▶ _TASK OBJECTIVE_
The records below hold a stretch from the line with "DE_HMF05 | A: 2.66 -> 2.53" through the line with "Total | D: 1.4970 -> 1.4974"; return exactly those lines, ends included, and nothing more.

Stored records:
····················

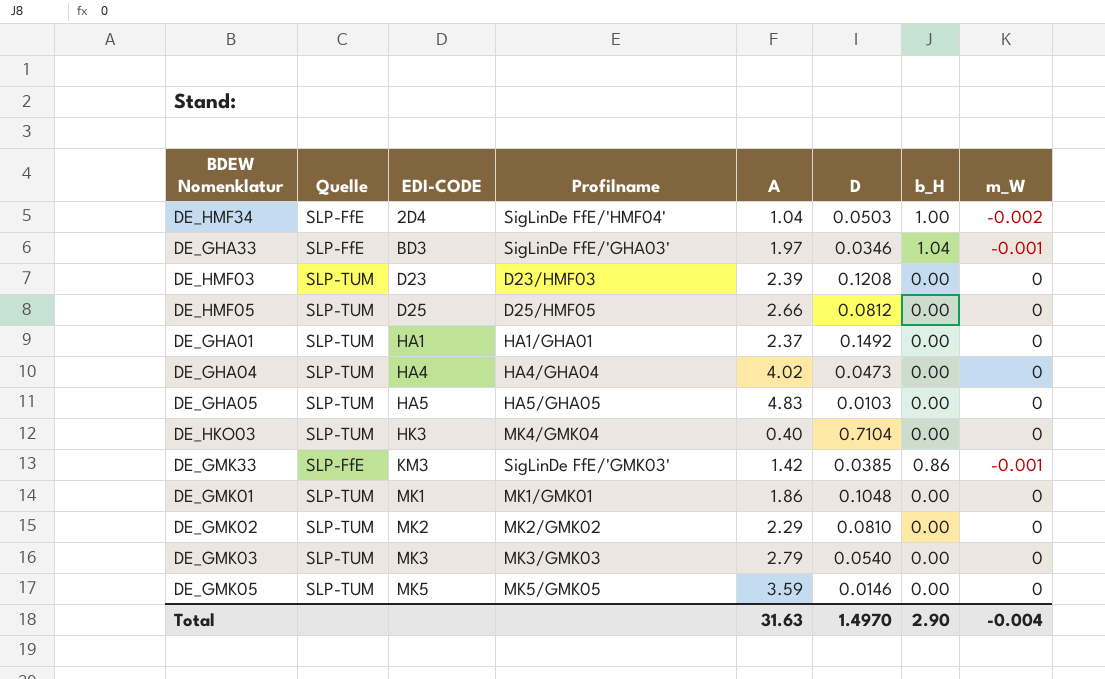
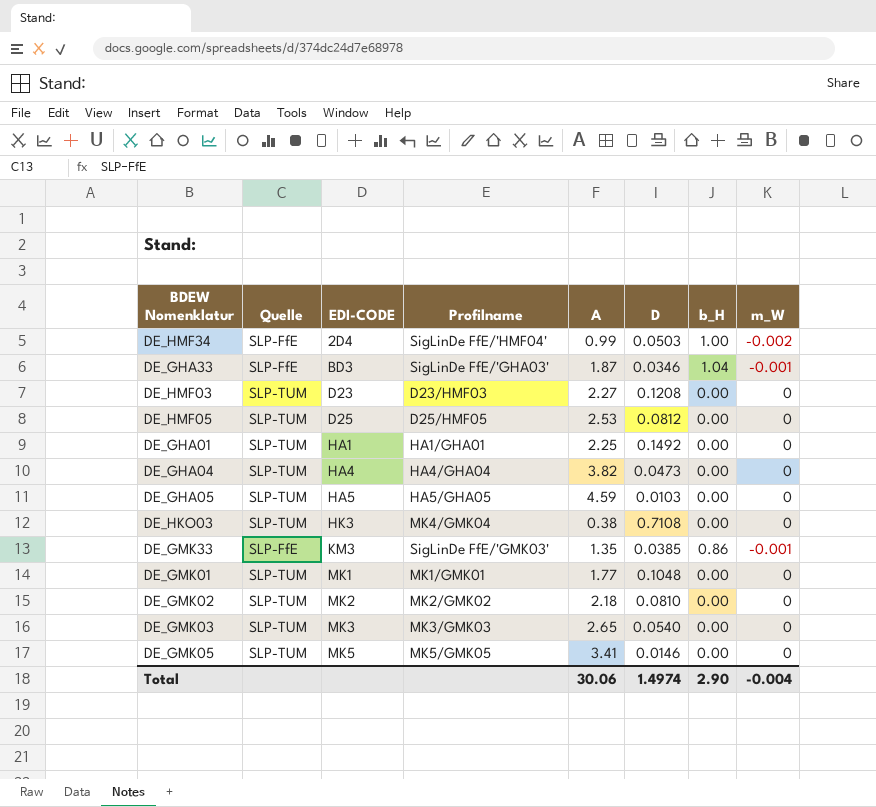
DE_HMF34 | A: 1.04 -> 0.99
DE_GHA33 | A: 1.97 -> 1.87
DE_HMF03 | A: 2.39 -> 2.27
DE_HMF05 | A: 2.66 -> 2.53
DE_GHA01 | A: 2.37 -> 2.25
DE_GHA04 | A: 4.02 -> 3.82
DE_GHA05 | A: 4.83 -> 4.59
DE_HKO03 | A: 0.40 -> 0.38
DE_HKO03 | D: 0.7104 -> 0.7108
DE_GMK33 | A: 1.42 -> 1.35
DE_GMK01 | A: 1.86 -> 1.77
DE_GMK02 | A: 2.29 -> 2.18
DE_GMK03 | A: 2.79 -> 2.65
DE_GMK05 | A: 3.59 -> 3.41
Total | A: 31.63 -> 30.06
Total | D: 1.4970 -> 1.4974

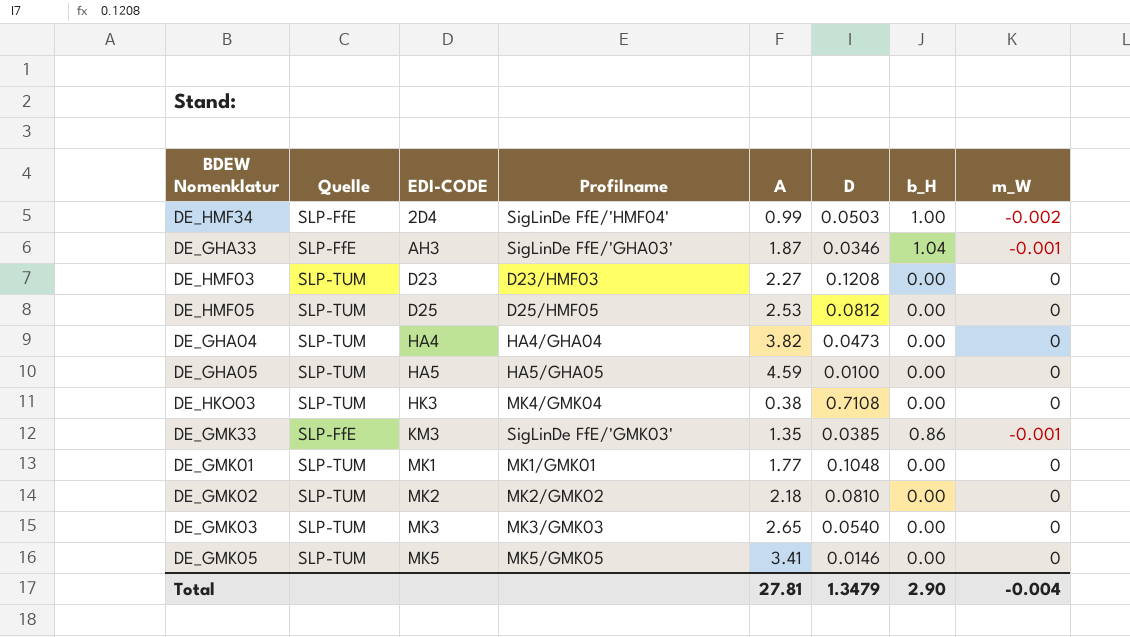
row DE_GHA01: SLP-TUM | HA1 | HA1/GHA01 | 2.25 | 0.1492 | 0.00 | 0 -> none
DE_GHA33 | EDI-CODE: BD3 -> AH3
DE_GHA05 | D: 0.0103 -> 0.0100
Total | A: 30.06 -> 27.81
Total | D: 1.4974 -> 1.3479

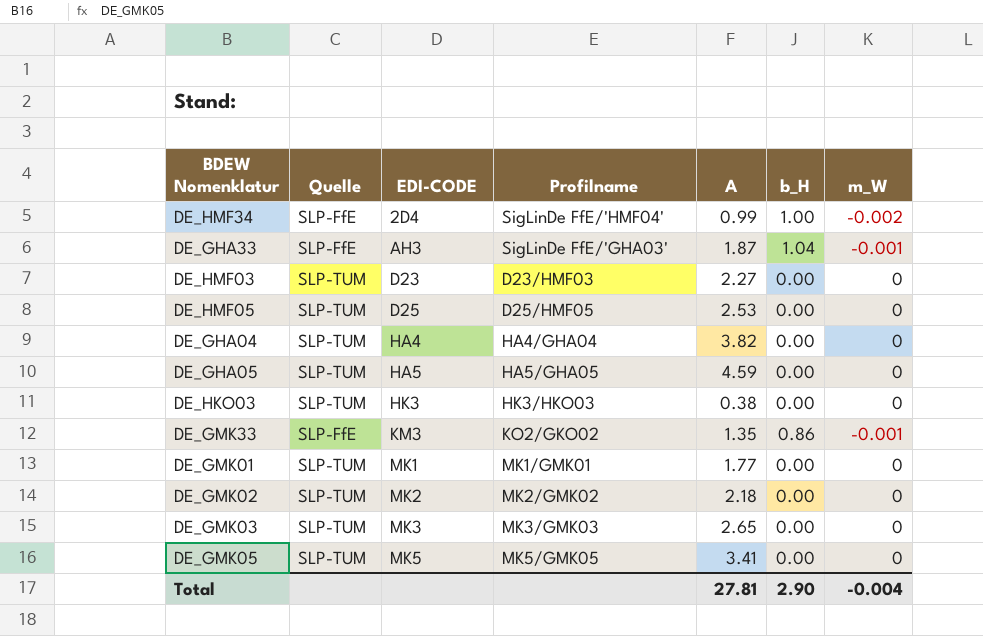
column D | position: 6 -> none
DE_HKO03 | Profilname: MK4/GMK04 -> HK3/HKO03
DE_GMK33 | Profilname: SigLinDe FfE/'GMK03' -> KO2/GKO02

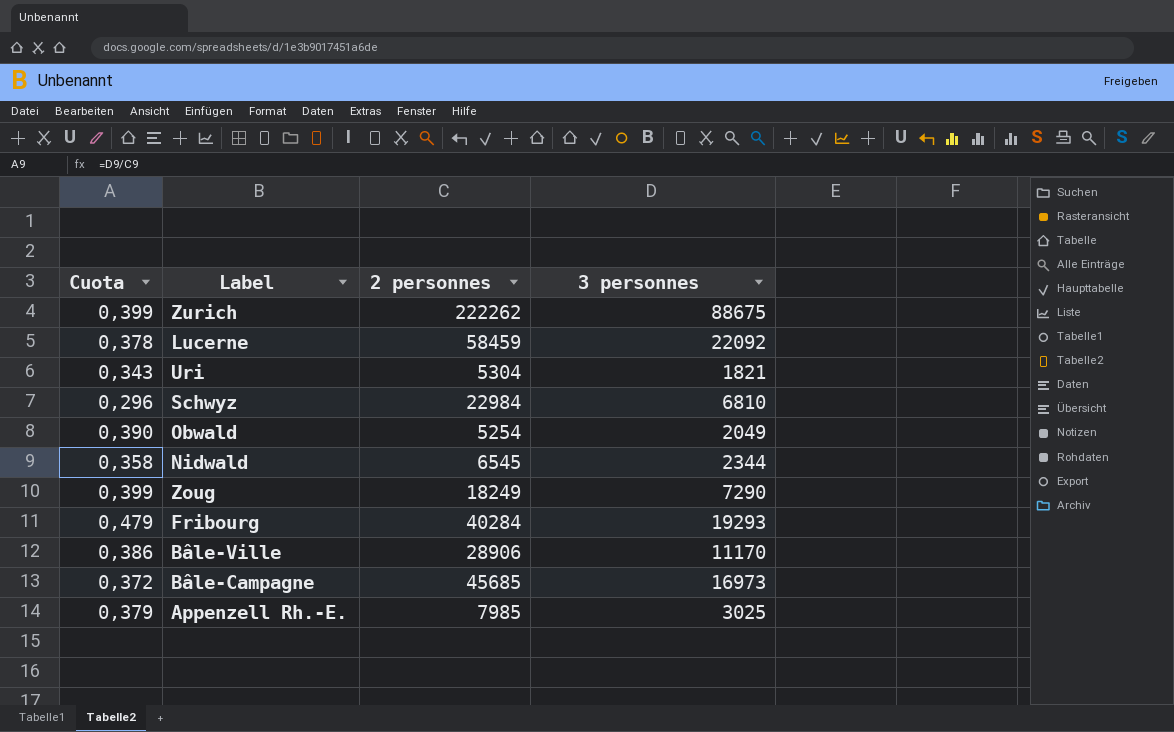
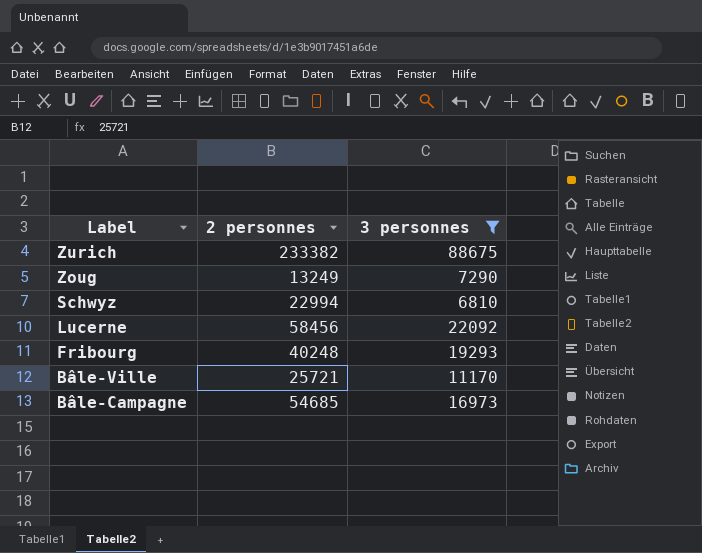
filter: none -> 3 personnes >= 6810
row order: none -> Label descending
column Cuota | formula: [3 personnes] / [2 personnes] -> none
Zurich | 2 personnes: 222262 -> 233382
Zoug | 2 personnes: 18249 -> 13249
Schwyz | 2 personnes: 22984 -> 22994
Lucerne | 2 personnes: 58459 -> 58456
Fribourg | 2 personnes: 40284 -> 40248
Bâle-Ville | 2 personnes: 28906 -> 25721
Bâle-Campagne | 2 personnes: 45685 -> 54685

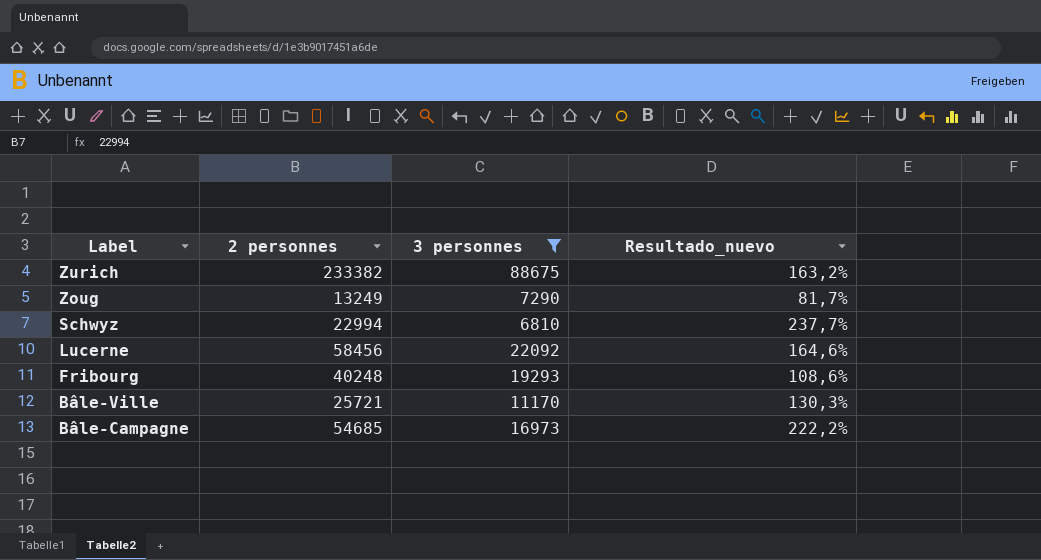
column Resultado_nuevo | formula: none -> ([2 personnes] - [3 personnes]) / [3 personnes]

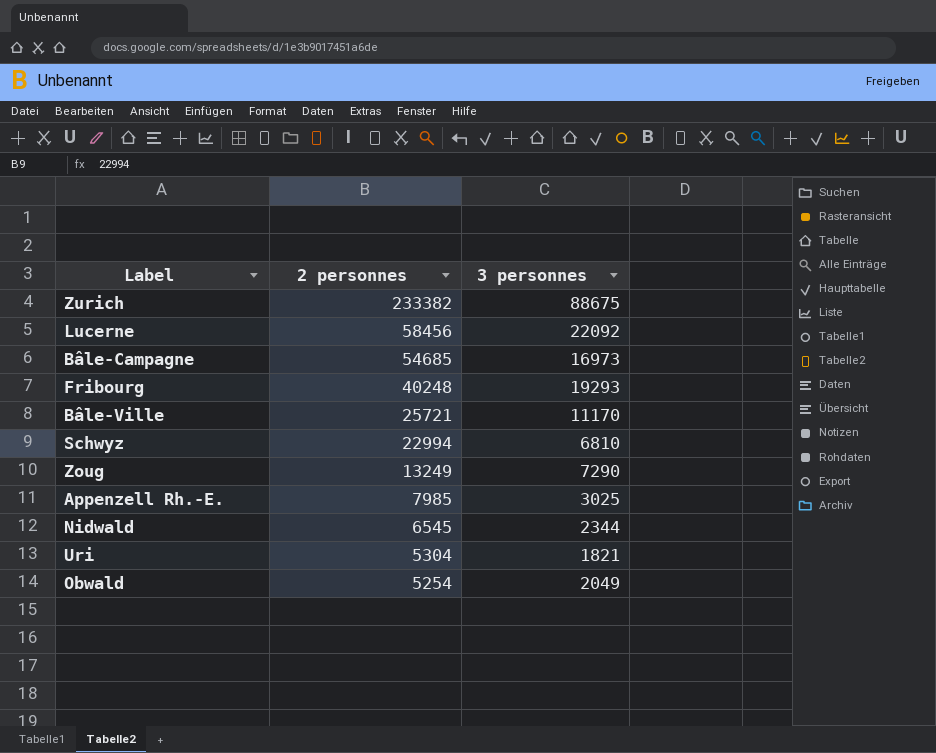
filter: 3 personnes >= 6810 -> none
row order: Label descending -> 2 personnes descending
column Resultado_nuevo | formula: ([2 personnes] - [3 personnes]) / [3 personnes] -> none

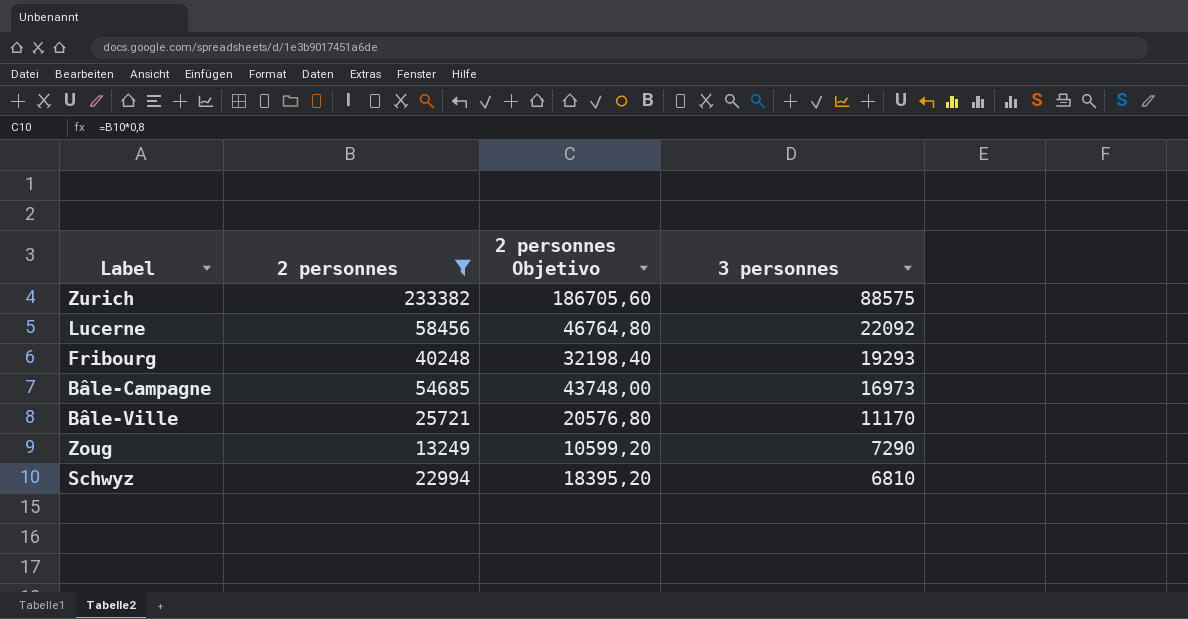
filter: none -> 2 personnes >= 13249
row order: 2 personnes descending -> 3 personnes descending
column 2 personnes Objetivo | formula: none -> [2 personnes] * 0,8
Zurich | 3 personnes: 88675 -> 88575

····················

▶ _RESULT OF THIS EXERCISE_
DE_HMF05 | A: 2.66 -> 2.53
DE_GHA01 | A: 2.37 -> 2.25
DE_GHA04 | A: 4.02 -> 3.82
DE_GHA05 | A: 4.83 -> 4.59
DE_HKO03 | A: 0.40 -> 0.38
DE_HKO03 | D: 0.7104 -> 0.7108
DE_GMK33 | A: 1.42 -> 1.35
DE_GMK01 | A: 1.86 -> 1.77
DE_GMK02 | A: 2.29 -> 2.18
DE_GMK03 | A: 2.79 -> 2.65
DE_GMK05 | A: 3.59 -> 3.41
Total | A: 31.63 -> 30.06
Total | D: 1.4970 -> 1.4974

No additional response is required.